Furthermore, program staff can be wonderfully creative in blending local procedures with randomization in order to ensure that they are serving their target populations while preserving the experiment’s integrity. For example, the U.S. Department of Health and Human Services’s Family and Youth Services Bureau (FYSB) is operating an evaluation of a homeless youth program called the Transitional Living Program (Walker, Copson, de Sousa, McCall, & Santucci, 2019; U.S. Department of Health and Human Services (DHHS), n.d.a). The evaluation worked with program staff to help them use their existing needs-assessment tools to prioritize youth for the program in conjunction with a randomization process that considers those preferences: It is a win-win arrangement. Related scholarship has established procedures for embedding preferences within randomization (Olsen, Bell, & Nichols, 2017), ensuring the technical aspects of the approach as well as mitigating program concerns about ethics.
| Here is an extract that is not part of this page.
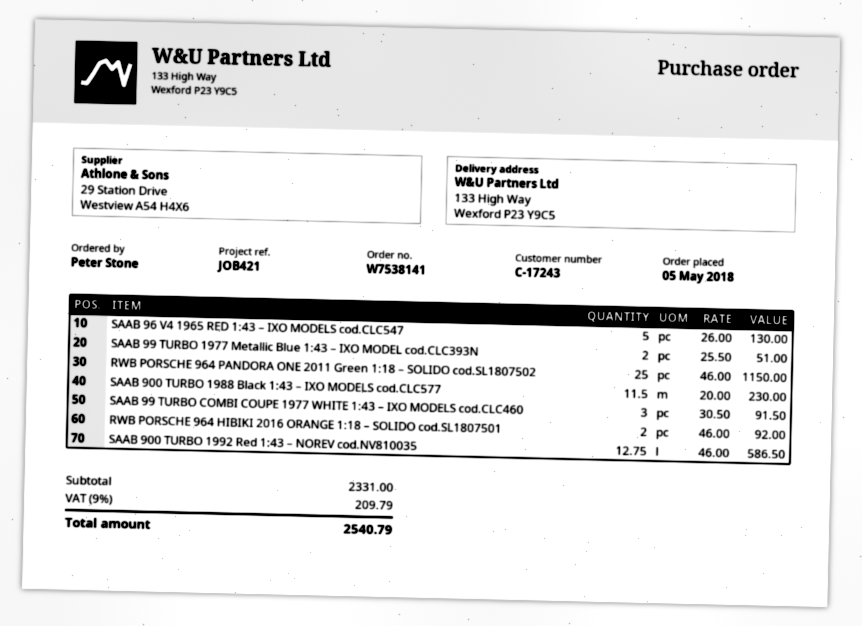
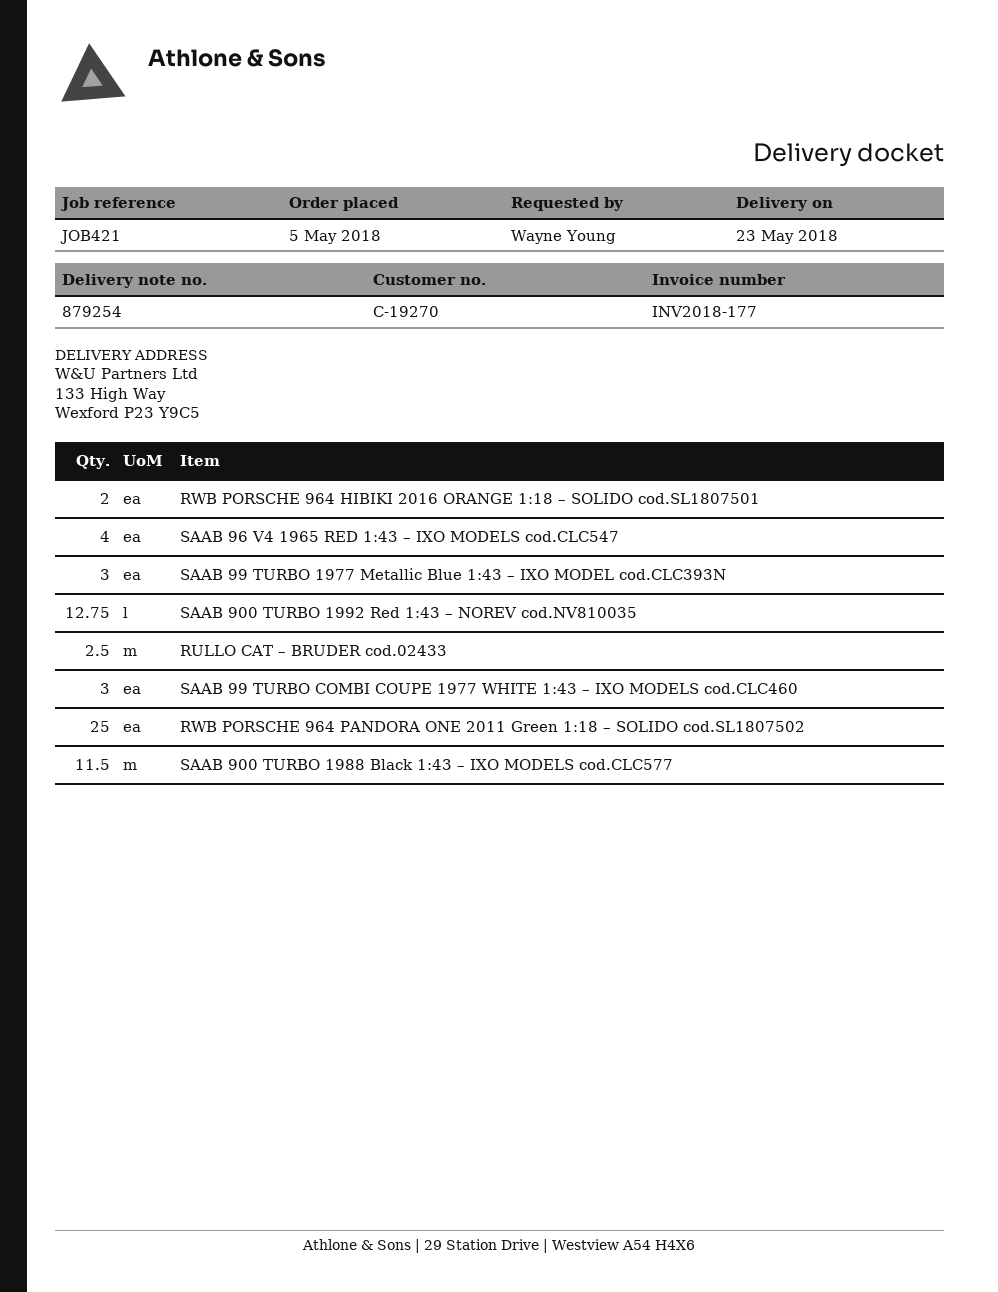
customer number: C-17243 -> C-19270
ordered by: Peter Stone -> Wayne Young
SAAB 96 V4 1965 RED 1:43 – IXO MODELS cod.CLC547: 5 -> 4
SAAB 99 TURBO 1977 Metallic Blue 1:43 – IXO MODEL cod.CLC393N: 2 -> 3
RULLO CAT – BRUDER cod.02433: none -> 2.5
Even if control group members either are perceived to be or actually are disadvantaged, random assignment still might not be unethical (Blustein, 2005). For example, society benefits from accurate information about program effectiveness and, accordingly, research may be justified in allowing some citizens to be temporarily disadvantaged in order to gather information to achieve wider benefits for many (e.g., Slavin, 2013). Society regularly disadvantages individuals based on government policy decisions undertaken for nonresearch reasons. An example that disadvantages some people daily is that of high-occupancy vehicle (HOV) lanes: they disadvantage solo commuters to the benefit of carpoolers. Unlike an evaluation’s control group exclusions, those policy decisions (such as establishing HOV lanes) are permanent not temporary.
In an example from the private sector, Meyer (2015) argues that managers who engage in A/B testing—where staff are subjected to alternative policies—without the consent of their employees operate more ethically than those who implement a policy change without evidence to support that change. Indeed, the latter seems “more likely to exploit her position of power over users or employees, to treat them as mere means to the corporation’s ends, and to deprive them of information necessary for them to make a considered judgment about what is in their best interests” (Meyer, 2015, p. 279).
Moreover, in a world of scarce resources, I argue that it is unethical to continue to operate ineffective programs. Resources should be directed toward program improvement (or in some cases termination) when evidence suggests that a program is not generating desired impacts. From this alternative perspective, it is unethical not to use rigorous impact evaluation to provide strong evidence to guide spending decisions.
It is worth noting that policy experiments are in widespread use, signaling that society has already judged them to be ethically acceptable. Of course it is always essential to ensure the ethics of evaluation research, not only in terms of design but also in terms of treatment of research participants. Moreover, I acknowledge that there are instances where it is clearly unethical—in part because it may also be illegal—to randomize an individual out of a program. For example, entitlement programs in the U.S. entitle people to a benefit, and that entitlement cannot and should not be denied, even for what might be valuable research reasons. That does not imply, however, that we cannot or should not continue to learn about the effectiveness of entitlement programs. Instead, the kinds of questions that we ask about them are different from “Do they work?” That is, the focus is less on the overall, average treatment effects and more about the impact variation that arises from variation in program design or implementation. For instance, we might be interested to know what level of assistance is most effective for achieving certain goals. A recent example of this involves the U.S. Department of Agriculture’s extension of children’s food assistance into the summer. The Summer Electronic Benefits Transfer for Children (SEBTC) Demonstration that replaced no summer cash/near-cash assistance with a stipend for $30 or $60 per month is indeed an ethical (and creative) way to ascertain whether such assistance reduces hunger among vulnerable children when school is out of session (Collins et al., 2016; Klerman, Wolf, Collins, Bell, & Briefel, 2017).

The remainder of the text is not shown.